Avant même de sortir une pierre, je regarde son rapport GIA — ou son certificat. Il m'indique comment les inclusions sont réparties, et lesquelles s'y trouvent. Mais je ne me fie jamais au schéma lui-même : les lignes et les points rouges qui marquent les inclusions sur le papier ne reflètent pas toujours la réalité. La vérité, elle, se voit à la loupe x10 — celle avec laquelle j'examine chaque diamant.
Le briefke
Une fois le certificat consulté, je sors la pierre de son pli — ce que nous appelons, entre diamantaires, un briefke. Le mot vient du néerlandais et signifie simplement « petite enveloppe », ou « petite lettre ». C'est un terme qu'on se transmet entre nous depuis des générations, hérité d'Anvers, capitale historique du métier.
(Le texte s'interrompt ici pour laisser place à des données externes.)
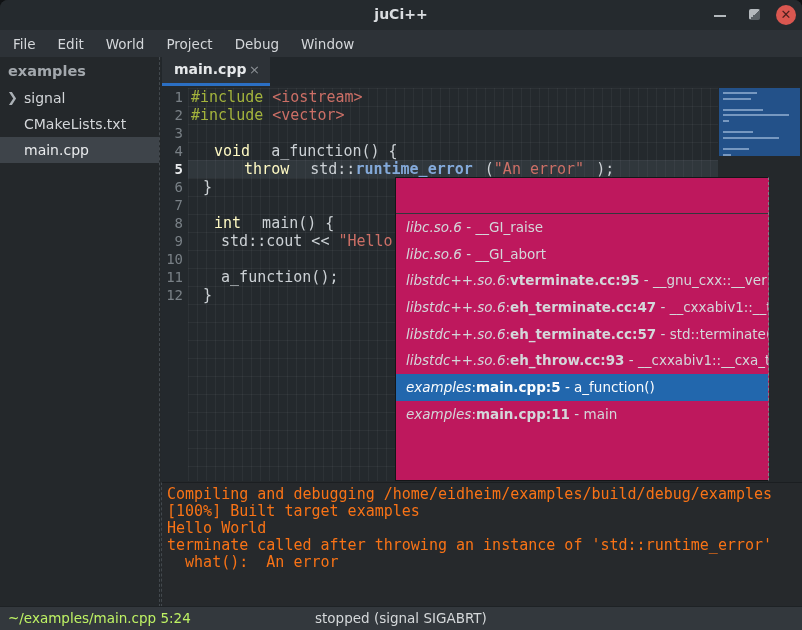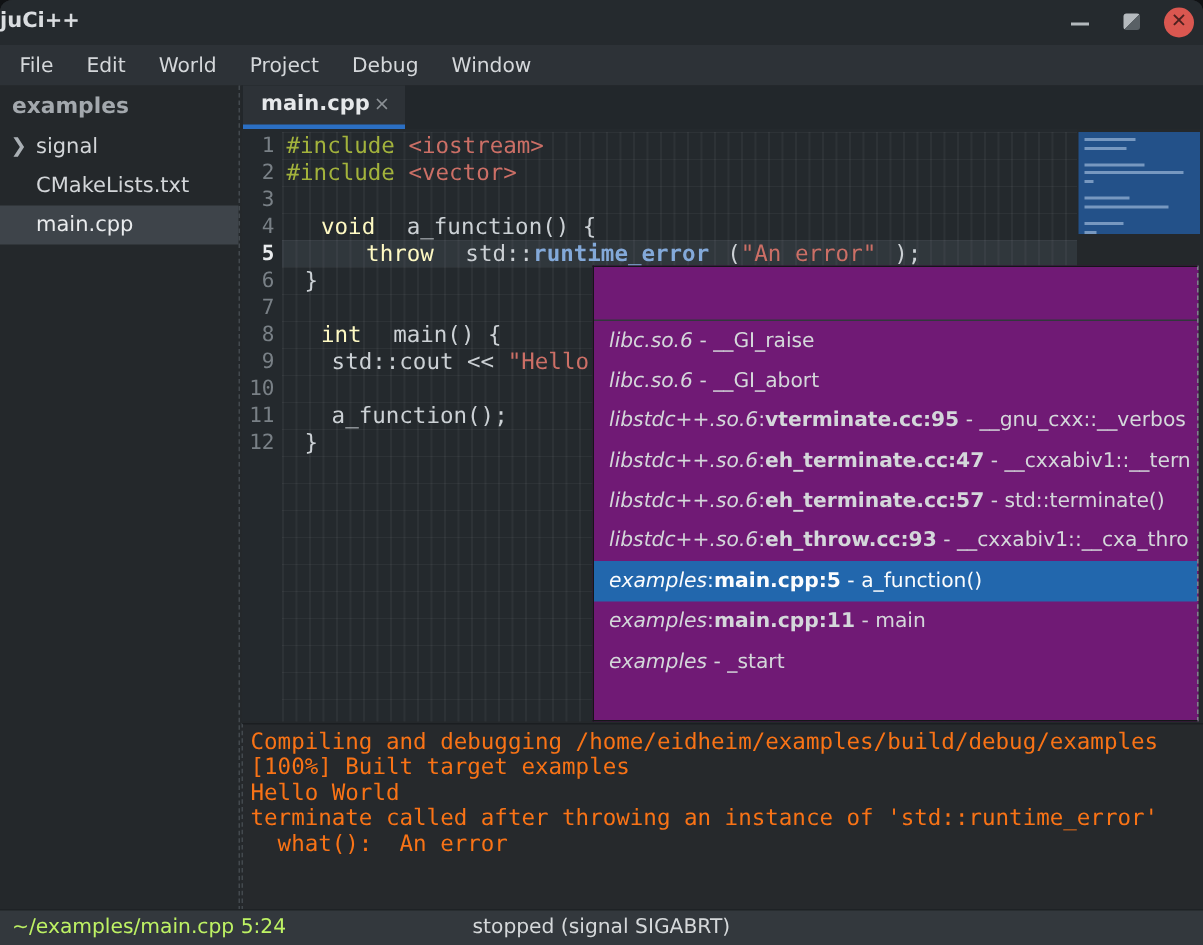"juCi++" .win-title { text-align: left -> center }
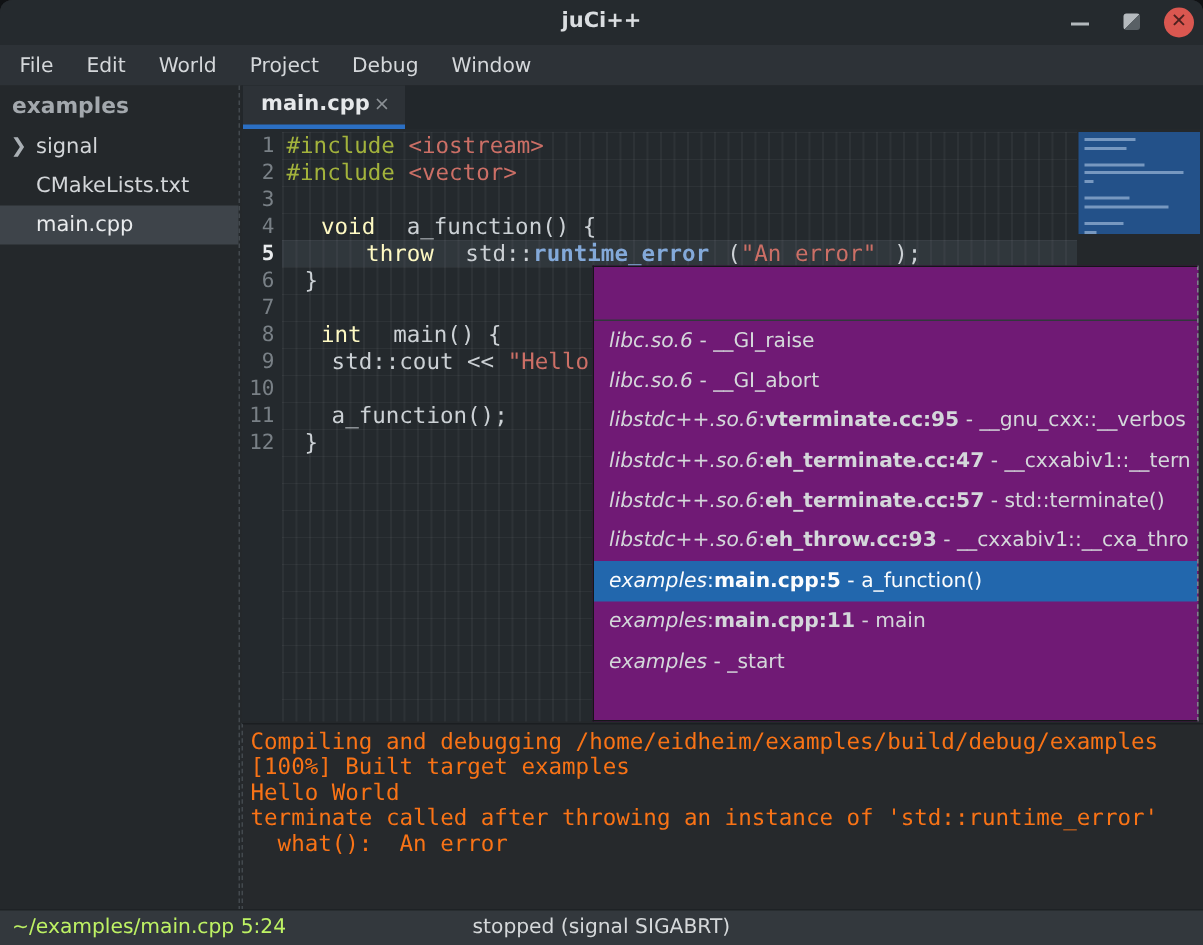"libc.so.6 - __GI_raise" .popup { background: #701a75 -> #be185d; width: 404px -> 374px }
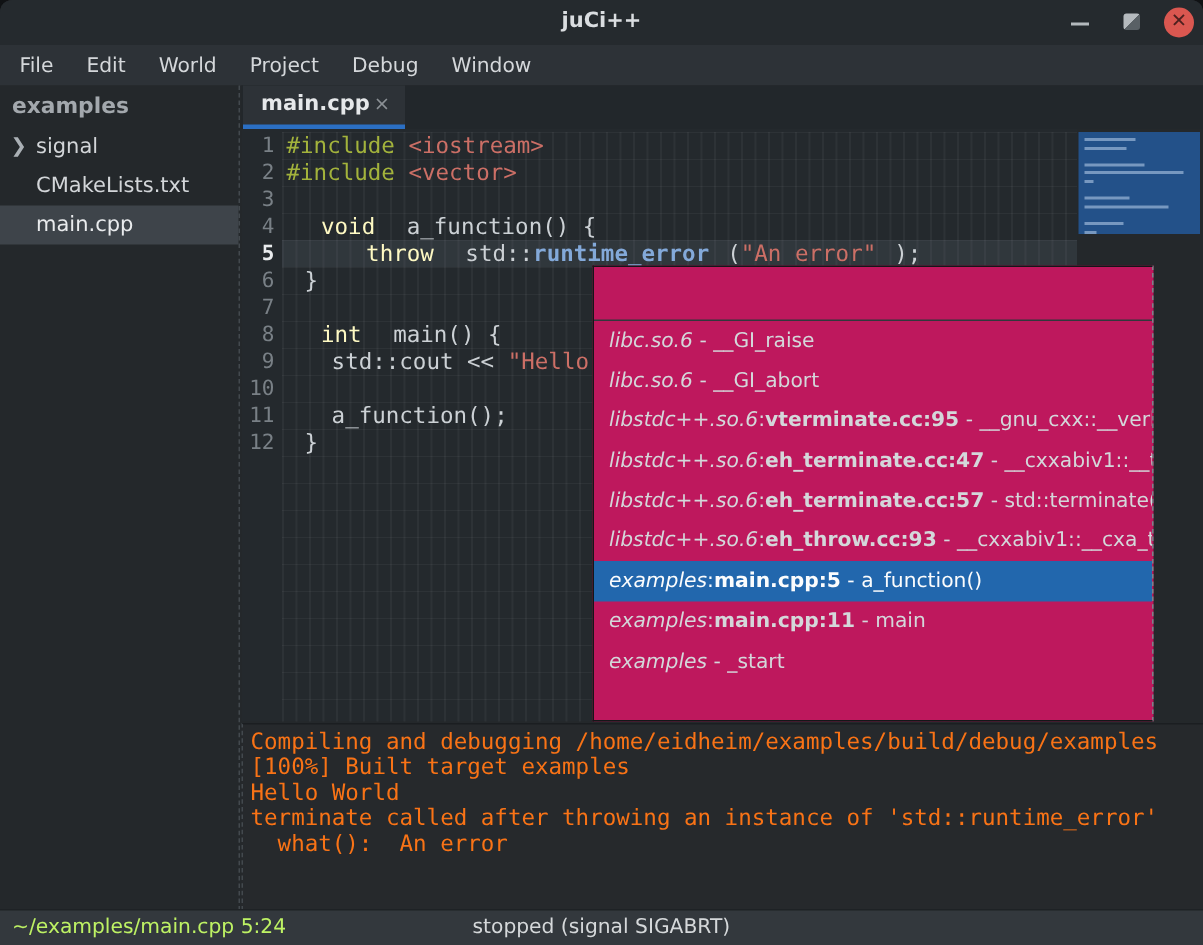"examples - _start" div.bt-item { html: <div><span>examples</span><span> - </span><span>_start</span></div> -> none }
Je pose la pierre sur mon pad, un bloc blanc, après l'avoir récupérée avec ma pincette — ce que nous appelons le tweezer. Puis je la nettoie avec un tissu spécialement conçu pour le diamant.
D'abord, 30 centimètres
J'observe la pierre un instant à une distance d'environ 30 centimètres. C'est la première impression — celle qu'aura n'importe quel regard, sans loupe, sans expertise. C'est aussi, d'une certaine façon, le regard du futur client.
Ensuite seulement, je rapproche la pierre de mon œil. Je cherche les inclusions noires, et surtout leur position : sont-elles centrales ? Latérales ? Cachées dans la couronne, ou près du rondiste ? Traversent-elles la pierre de part en part ?
C'est à ce moment précis que l'œil devient l'œil du lynx.
Le seul critère qui compte vraiment : eye clean
Une pierre peut être fortement incluse sur le papier, et rester malgré tout la plus intéressante — à condition d'être eye clean : invisible à l'œil nu, à une distance minimale d'environ 30 centimètres. Si elle ne passe pas ce test, elle ne passe pas mon évaluation. Peu importe ce qu'indique le certificat.
Quand j'évalue la pureté d'un diamant, j'essaie de me mettre à la place du futur client. Je n'aimerais pas, moi non plus, une pierre fortement incluse, ou des inclusions mal placées. Et je ne regarde pas seulement le prix : parfois, pour 100, 200 ou 300 euros de plus, on trouve une pierre bien plus belle, et véritablement eye clean.
Laurent de Toledo est diamantaire indépendant de troisième génération, HRD Certified Diamond Grader, formé à la Harry Oppenheimer Diamond Training School de Johannesburg. Plus de 20 ans d'expérience dans la sélection et l'achat de diamants.